● The task:
Only one stretch of the data below should be repeated: the lines from the line containing "- 4.1.9 Responses" through the line containing "on) must be specified.", inclusive, exactly as they are.

[[ Source material, beginning ]]

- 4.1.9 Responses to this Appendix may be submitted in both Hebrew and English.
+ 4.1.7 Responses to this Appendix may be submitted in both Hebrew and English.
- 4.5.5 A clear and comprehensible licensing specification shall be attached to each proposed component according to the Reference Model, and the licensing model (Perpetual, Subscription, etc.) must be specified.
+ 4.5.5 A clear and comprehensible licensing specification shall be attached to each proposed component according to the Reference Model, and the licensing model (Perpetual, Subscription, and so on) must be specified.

[[ Source material, end ]]
[[ Source material, beginning ]]

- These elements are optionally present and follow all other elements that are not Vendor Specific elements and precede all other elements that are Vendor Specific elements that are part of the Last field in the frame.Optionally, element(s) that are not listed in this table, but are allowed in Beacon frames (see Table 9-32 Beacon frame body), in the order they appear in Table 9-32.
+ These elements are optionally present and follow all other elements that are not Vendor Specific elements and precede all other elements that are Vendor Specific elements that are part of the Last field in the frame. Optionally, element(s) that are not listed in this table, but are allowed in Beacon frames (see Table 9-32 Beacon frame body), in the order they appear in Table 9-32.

[[ Source material, end ]]

● Output of the exercise:
- 4.1.9 Responses to this Appendix may be submitted in both Hebrew and English.
+ 4.1.7 Responses to this Appendix may be submitted in both Hebrew and English.
- 4.5.5 A clear and comprehensible licensing specification shall be attached to each proposed component according to the Reference Model, and the licensing model (Perpetual, Subscription, etc.) must be specified.
+ 4.5.5 A clear and comprehensible licensing specification shall be attached to each proposed component according to the Reference Model, and the licensing model (Perpetual, Subscription, and so on) must be specified.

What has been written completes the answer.